1. THE SOCIAL EPISTEMOLOGY OF PAST EVENTS: A CASE-STUDY. History, heritage, and the past. What is past is passed, and no longer directly knowable. History is composed of narratives, always multiple and always incomplete. Heritage, what we have today from the past, includes "received history" (aka "Social memory"), and is mythic, in the sense of being a powerful belief which may or may not be true. Historically, Information Management is a modernist undertaking originating in the late nineteenth century. A detailed reconstruction of how the history of the first use of electronics for searching collections of documents shows that the received, mythic history is importantly determined by accidents and vested interests. This aspect of the creation, distribution, and flow of knowledge in society is a neglected, research front in Information Management.
2. EVENTS AS A CHALLENGE TO INFORMATION SCIENCE THEORY. A convenient way to organize the highly varied discourse about "information" is to categorize use of the word "information" in terms of three different kinds of phenomena: "information-as-knowledge", "information-as-process", and "information-as-thing", where "thing" denotes anything physical that is regarded as signifying something. We are, however, also informed by events, not just documents about them. So how might "Event-as-information" fit? Taking events seriously seems to require major changes in how "information" is theorized: A move away from formal models borrowed from other fields, such as the conduit model (Shannon-Weaver signaling theory) and from cognitive models; and more attention to disciplines concerned with meaning, representation, and interpretation, i.e. towards language and the humanities.

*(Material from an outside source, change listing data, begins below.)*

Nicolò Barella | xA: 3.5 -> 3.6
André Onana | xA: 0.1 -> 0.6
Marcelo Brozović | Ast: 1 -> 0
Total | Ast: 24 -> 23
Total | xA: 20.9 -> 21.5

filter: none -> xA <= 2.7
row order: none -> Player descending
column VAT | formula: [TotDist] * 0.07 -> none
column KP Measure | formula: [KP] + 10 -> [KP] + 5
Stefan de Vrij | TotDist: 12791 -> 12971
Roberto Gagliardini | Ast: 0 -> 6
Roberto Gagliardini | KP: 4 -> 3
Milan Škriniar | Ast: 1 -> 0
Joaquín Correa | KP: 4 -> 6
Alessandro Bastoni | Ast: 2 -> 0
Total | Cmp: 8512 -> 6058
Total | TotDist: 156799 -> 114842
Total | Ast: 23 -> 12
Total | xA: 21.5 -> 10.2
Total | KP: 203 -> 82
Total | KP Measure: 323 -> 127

Nov 1: Lewis LANCASTER, Director, Electronic Cultural Atlas Initiative; Emeritus Professor of Buddhist Studies & of East Asian Languages & Cultures:
Update on the Electronic Cultural Atlas Initiative.
An update and progress report on the work of the Electronic Cultural Atlas Initiative (ECAI), an international effort, based at Berkeley, to enhance scholarship through increased attention to time and place. The origins and mission of ECAI. Strategies adopted for international community building, software development, training institutes, and standards development. Recent efforts have focused on the design of online gazetteers, creating e-publications that include dynamic maps, and the incorporation geo-temporal resources in teaching. The role of communities in cultural history and the use of time and space to provide new insights for research and analysis. Examples of how attention to time and space and map visualization can advance scholarship.

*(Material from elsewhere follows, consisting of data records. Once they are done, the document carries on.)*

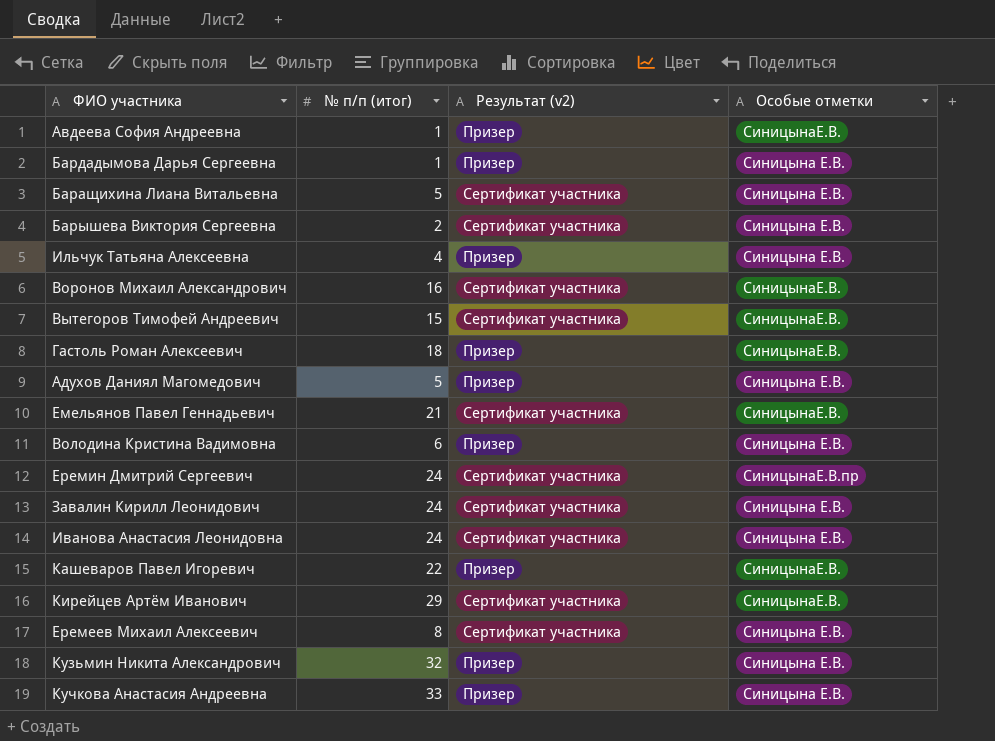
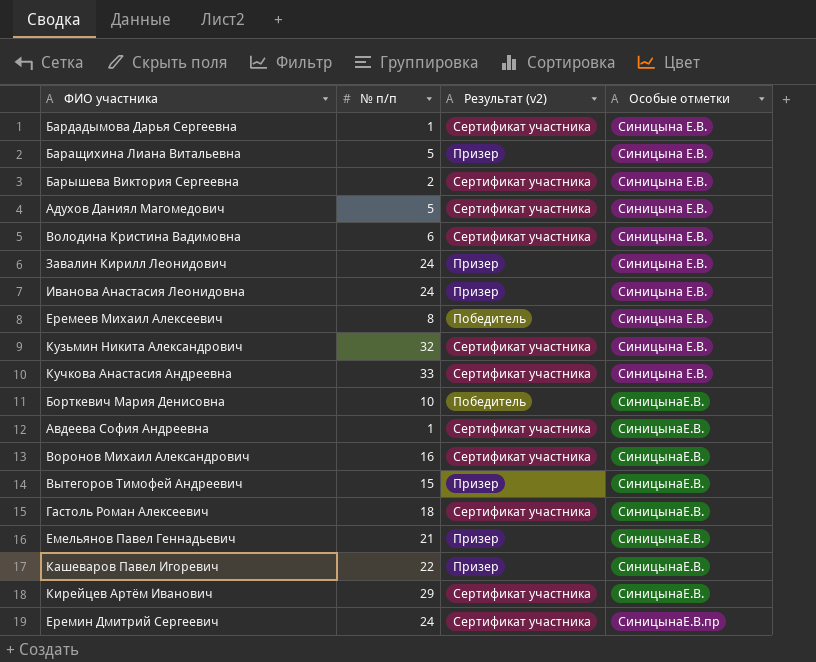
row order: none -> Особые отметки ascending
column name: № п/п (итог) -> № п/п
row Ильчук Татьяна Алексеевна: 4 | Призер | Синицына Е.В. -> none
Бардадымова Дарья Сергеевна | Результат (v2): Призер -> Сертификат участника
Баращихина Лиана Витальевна | Результат (v2): Сертификат участника -> Призер
Адухов Даниял Магомедович | Результат (v2): Призер -> Сертификат участника
Володина Кристина Вадимовна | Результат (v2): Призер -> Сертификат участника
Завалин Кирилл Леонидович | Результат (v2): Сертификат участника -> Призер
Иванова Анастасия Леонидовна | Результат (v2): Сертификат участника -> Призер
Еремеев Михаил Алексеевич | Результат (v2): Сертификат участника -> Победитель
Кузьмин Никита Александрович | Результат (v2): Призер -> Сертификат участника
Кучкова Анастасия Андреевна | Результат (v2): Призер -> Сертификат участника
row Борткевич Мария Денисовна: none -> 10 | Победитель | СиницынаЕ.В.
Авдеева София Андреевна | Результат (v2): Призер -> Сертификат участника
Вытегоров Тимофей Андреевич | Результат (v2): Сертификат участника -> Призер
Гастоль Роман Алексеевич | Результат (v2): Призер -> Сертификат участника
Емельянов Павел Геннадьевич | Результат (v2): Сертификат участника -> Призер

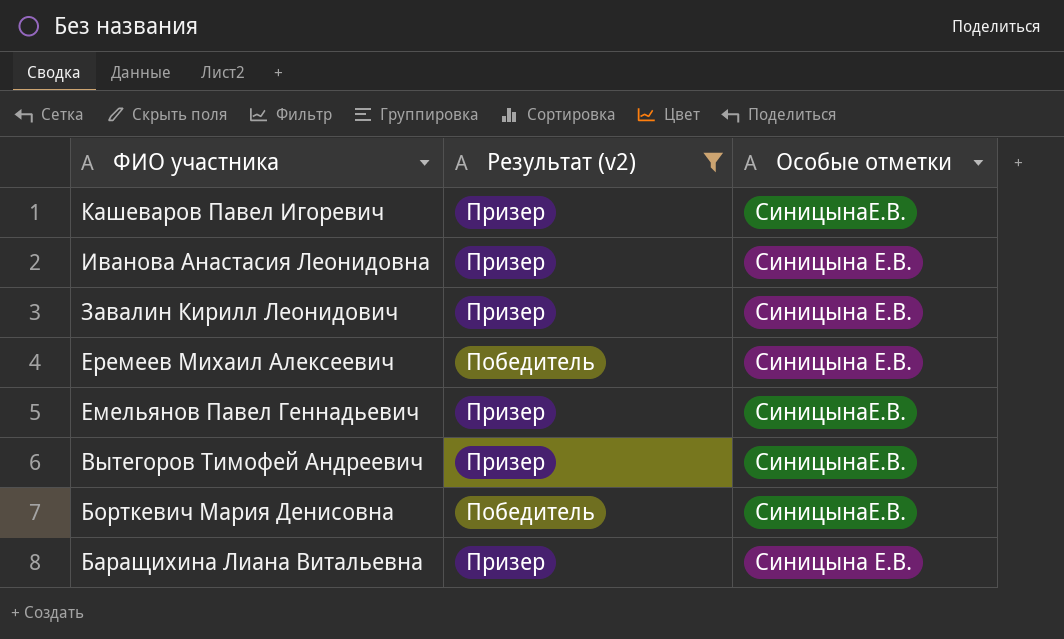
filter: none -> Результат (v2) != Сертификат участника
row order: Особые отметки ascending -> ФИО участника descending
column № п/п | position: 2 -> none

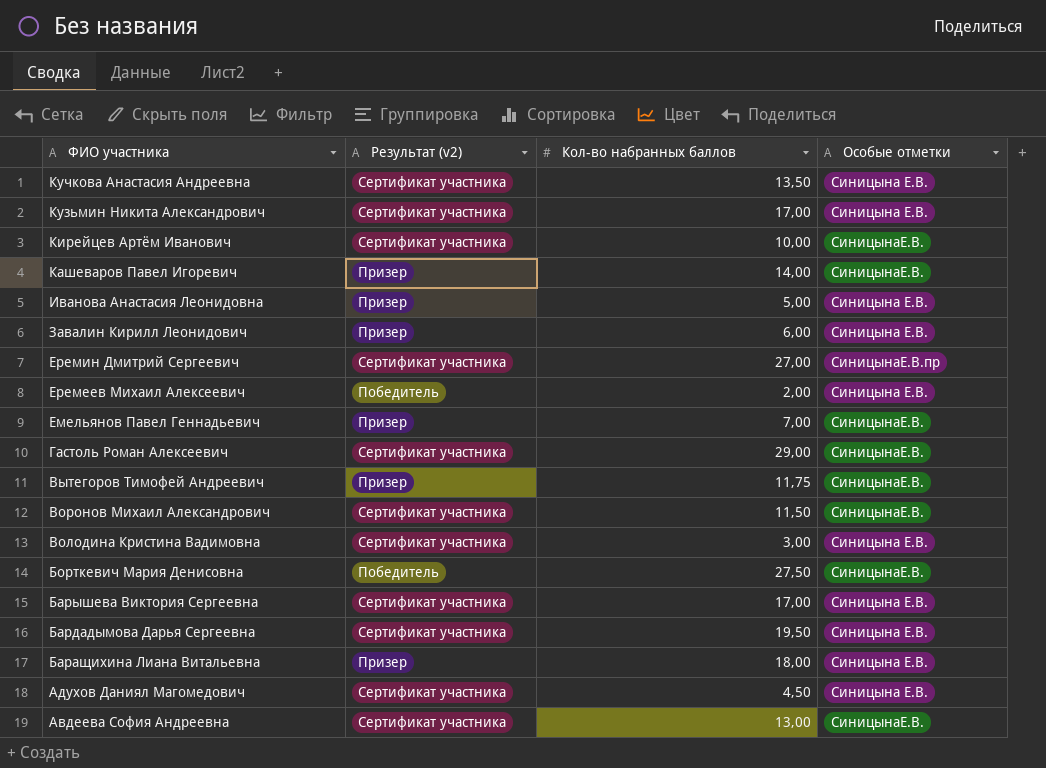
filter: Результат (v2) != Сертификат участника -> none
column Кол-во набранных баллов | position: none -> 3

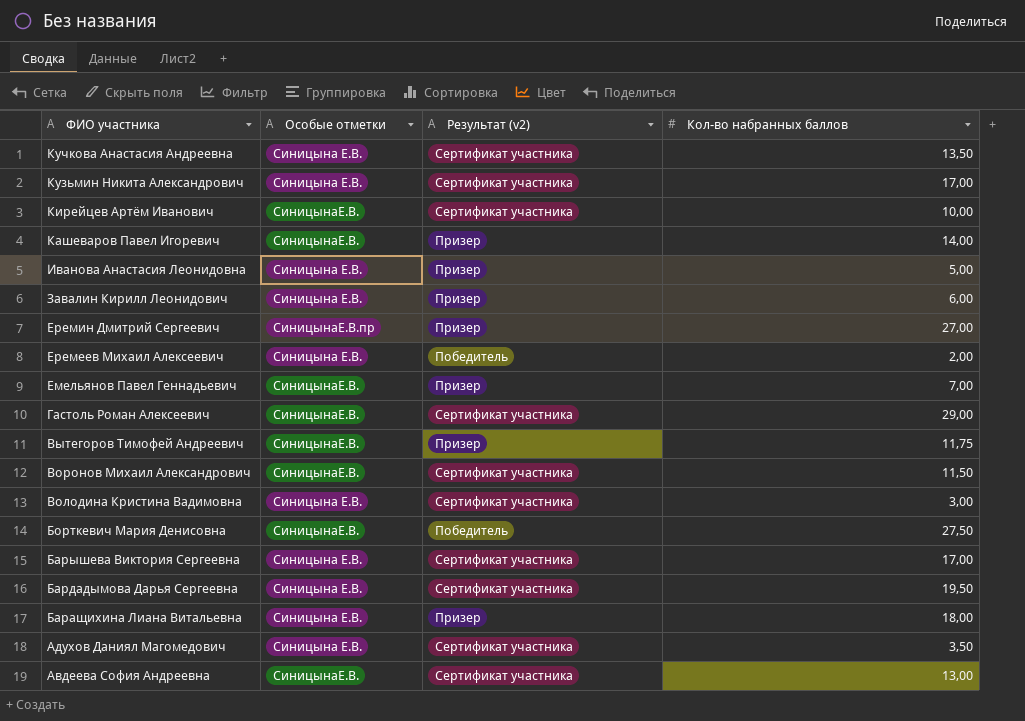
column Особые отметки | position: 4 -> 2
Еремин Дмитрий Сергеевич | Результат (v2): Сертификат участника -> Призер
Адухов Даниял Магомедович | Кол-во набранных баллов: 4,50 -> 3,50

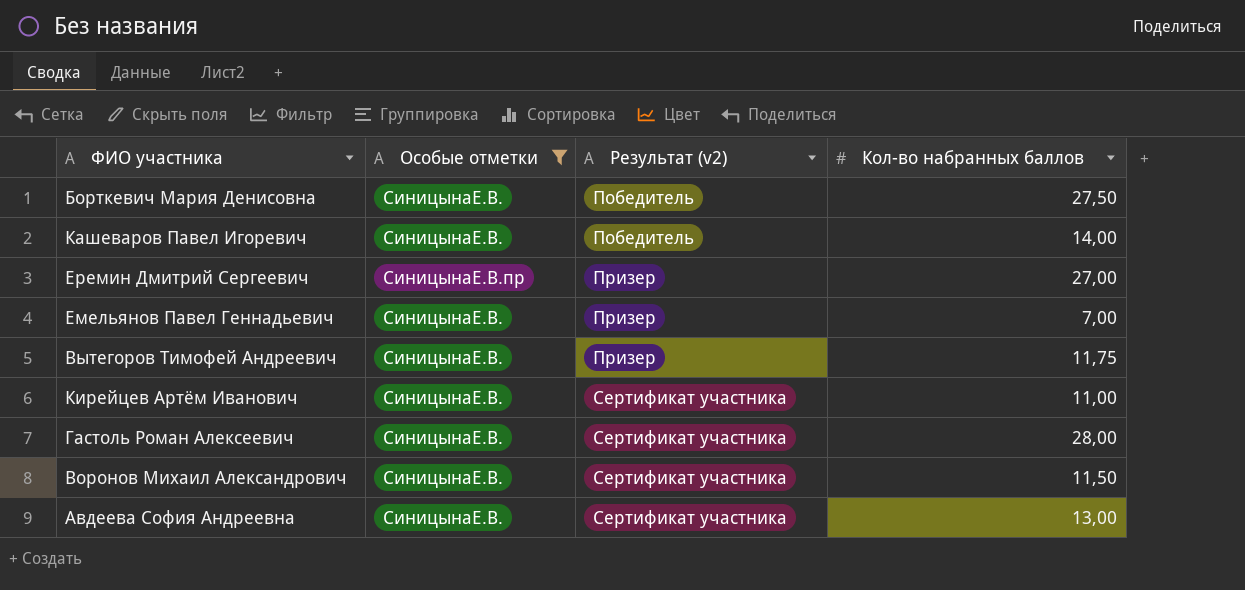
filter: none -> Особые отметки != Синицына Е.В.
row order: ФИО участника descending -> Результат (v2) ascending
Кашеваров Павел Игоревич | Результат (v2): Призер -> Победитель
Кирейцев Артём Иванович | Кол-во набранных баллов: 10,00 -> 11,00
Гастоль Роман Алексеевич | Кол-во набранных баллов: 29,00 -> 28,00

Nov 8: Students' Progress Reports.
Behrang MOHIT: Information Extraction using FrameNet and WordNet.
Information Extraction is the science of detecting specific types of data from the raw text. I have been using the FrameNet project's (http://www.icsi.berkeley.edu/~framenet) annotations to provide a precise seed pattern set for information extraction. In my presentation, I will focus on:
1. The Information Extraction task in general.
2. FrameNet project and the type of services that I have used for Information Extraction.
3. Future of my work which includes usage of WordNet Ontalogies and Machine Learning techniques.
Emily LIGGETT: Interfaces Designed for the Visualization of Complex Relationships.
Last summer, I worked for Professor Hearst and Oracle designing an interface geared towards sales managers. This interface was designed as a way in which sales managers can view and manage all relationships that are important to them and which help them do their job (e.g. their relationships with sales reps, sales reps relationships with contacts and companies to which they sell, etc.). Each relationship is displayed as a direct line between people - and a person's (in this case, sales manager's) entire network would be viewed as a graph, all laid out on concentric circles. The end goal for this endeavor would be to provide this interface as a complementary tool to already existing sales software packages.
I will discuss this interface, as well as the results of the usability studies performed on it, along with studies that have been done on similar interfaces.
Grace JEON: Applying MPEG7 to a DigitalChem Project.
Lecture Video/Audio can be searched and organized by using standard multimedia metadata. MPEG7, one of several multimedia description languages, will be explored as a way to allow users to search specific segments of a lecture video.
Luis VILLAFANA: Design of a Maintenance and Operations Recommender (MORE).
MORE uses information from computerized maintenance management systems (CMMS) and energy management and control systems (EMCS) to recommend what maintenance personnel should do in response to a maintenance service request or other event requiring a maintenance or control system action.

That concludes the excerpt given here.